Marks & Spencer’s potential investment in automation technologies could play a pivotal role in the revival of hosiery supplier Adria, one of the UK’s former manufacturing trailblazers.
Adria, once the largest hosiery supplier to M&S, was founded in 1961 by the late Rolf Noskwith, and closed down over a decade ago.
According to The Telegraph, Adria became a fashion industry pioneer by responding to the swinging Sixties trend for miniskirts with seam-free stockings, which ended below short hemlines.
For many years, Adria was Marks & Spencer’s biggest hosiery supplier.
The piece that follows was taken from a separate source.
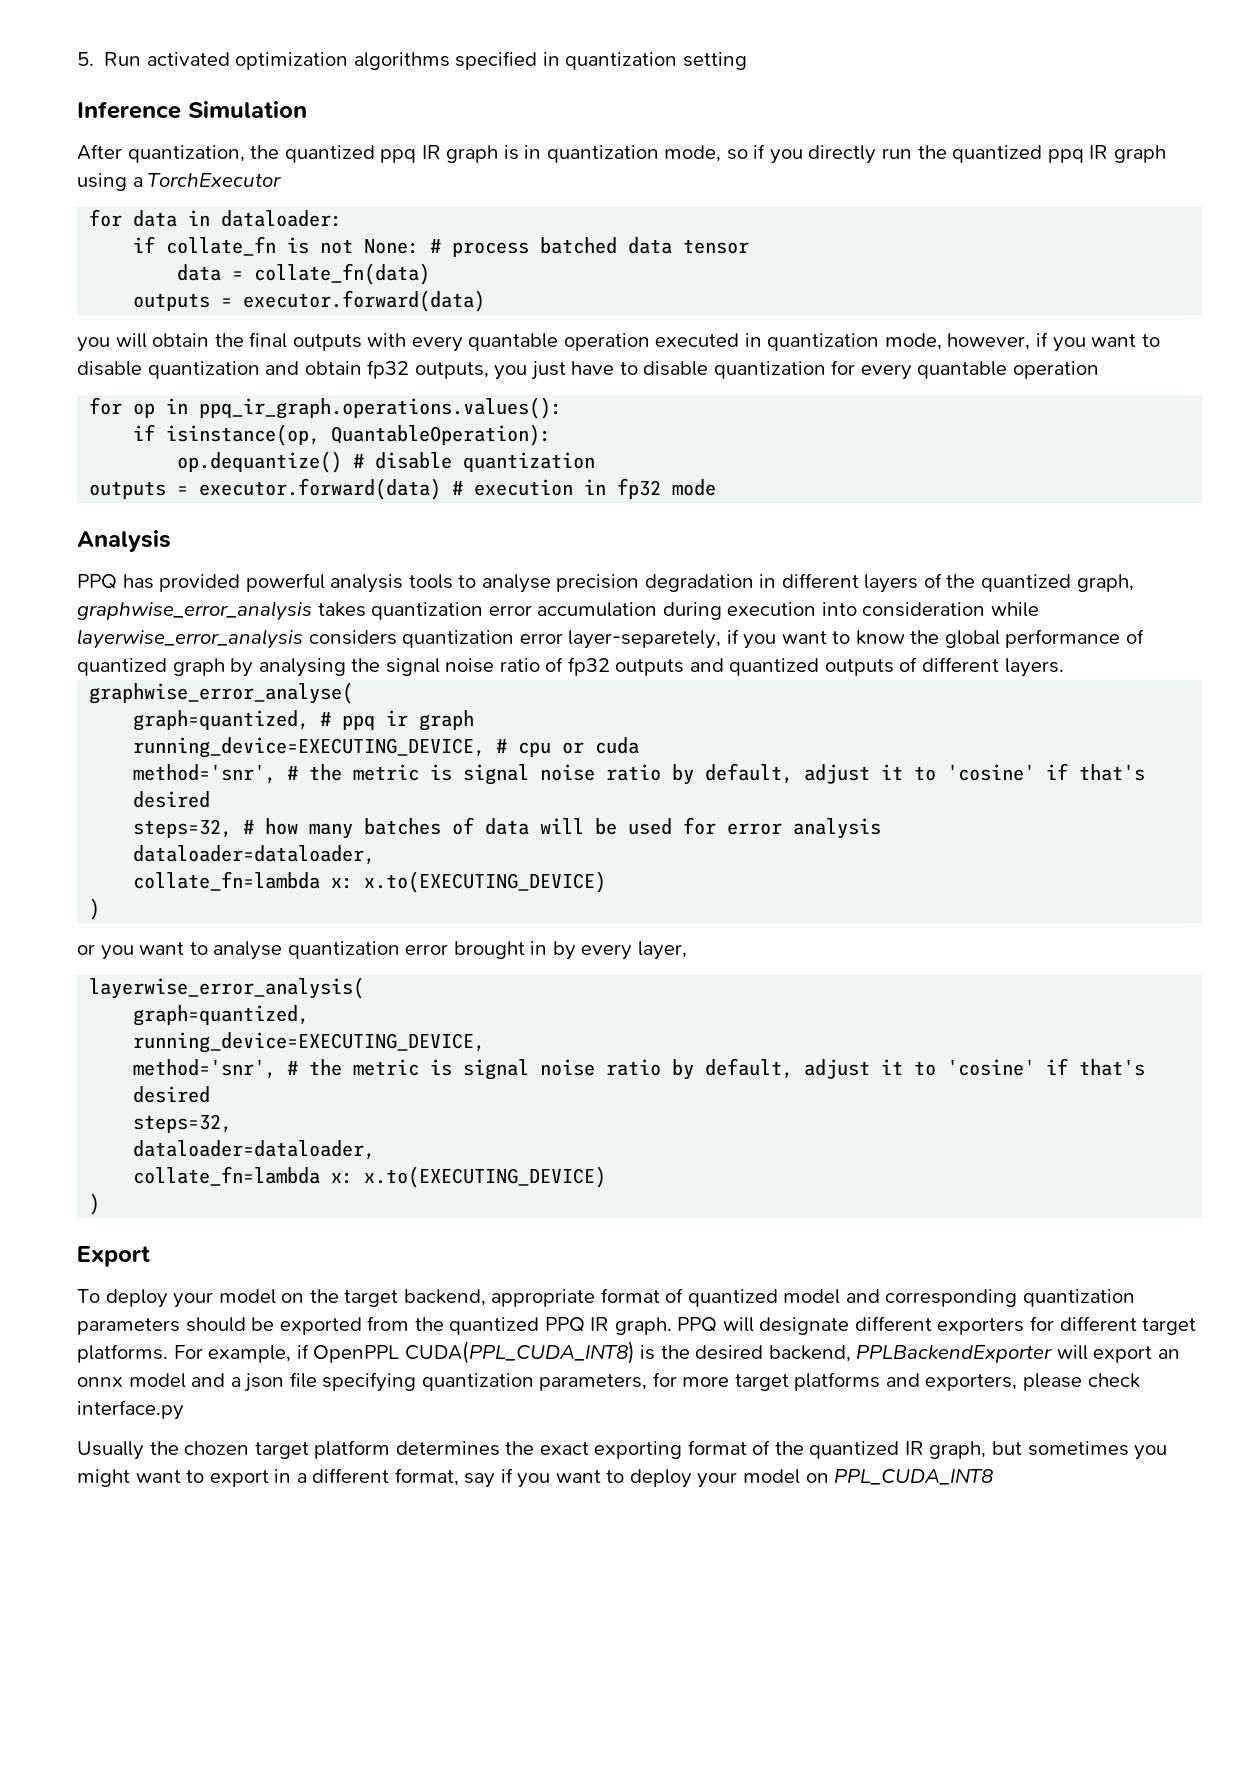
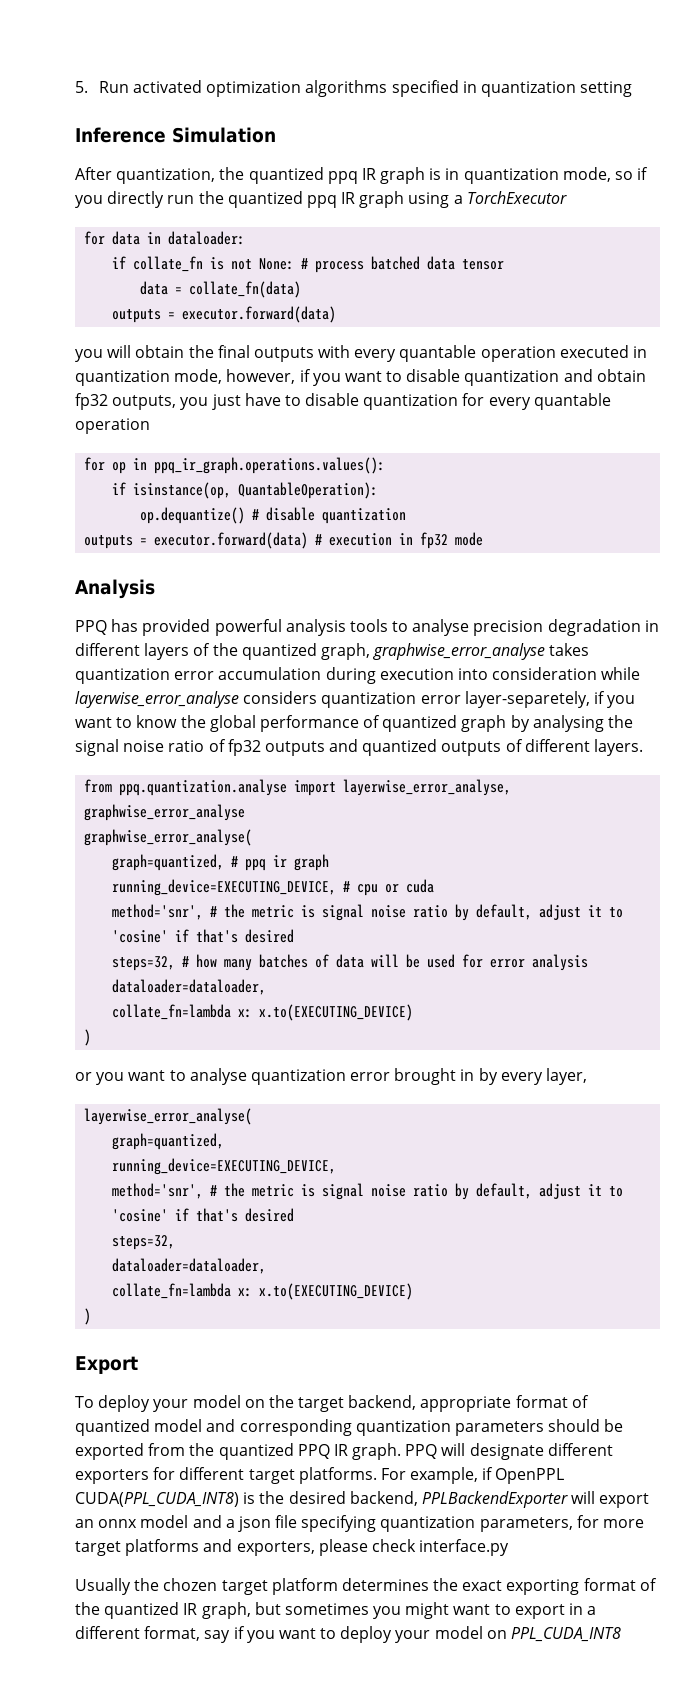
[77,601,312,621] graphwise_error_analysis -> [373,643,546,660] graphwise_error_analyse
[77,629,303,649] layerwise_error_analysis -> [75,691,239,708] layerwise_error_analyse
(1064, 667) none -> [84,779,512,796] [84,804,246,821] // from ppq.quantization.analyse import layerwise_error_analyse, graphwise_error_analyse
[89,977,365,999] layerwise_error_analysis( -> [84,1108,253,1125] layerwise_error_analyse(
The business was later sold to another clothing manufacturer, which moved production to Turkey, Bangladesh and later Cambodia.
The Telegraph reported that Rolf Noskwith’s son, Adrian, is leading plans to resurrect the site.
Reportedly, he has put together a team of former Adria and Marks & Spencer employees to launch a new hi-tech facility in Strabane, Northern Ireland, where the old plant was located for 45 years before closing down in 2006.
Noskwith has held detailed talks with Marks & Spencer about becoming the company’s main customer and is now trialling automated machinery to make tights.
As reported, the technology is expected to cost between £2m and £3m and would be financed by the entrepreneur and Northern Ireland’s government grant scheme.
As The Telegraph stated, Noskwith said that he believed that “automation is the only way we can bring manufacturing back to the UK”.
He said that the factory would still boost the local community as it would create jobs for engineers, support staff, transport and logistics workers.
Noskwith said: “There is a real knock-on effect and Strabane has the highest unemployment in the country.”
The Telegraph also reported that M&S boss Steve Rowe is keen to bring some of the chain’s manufacturing back to the UK, so that it can respond more quickly to fluctuating demand. He also believes big retailers can play a key part in boosting deprived areas.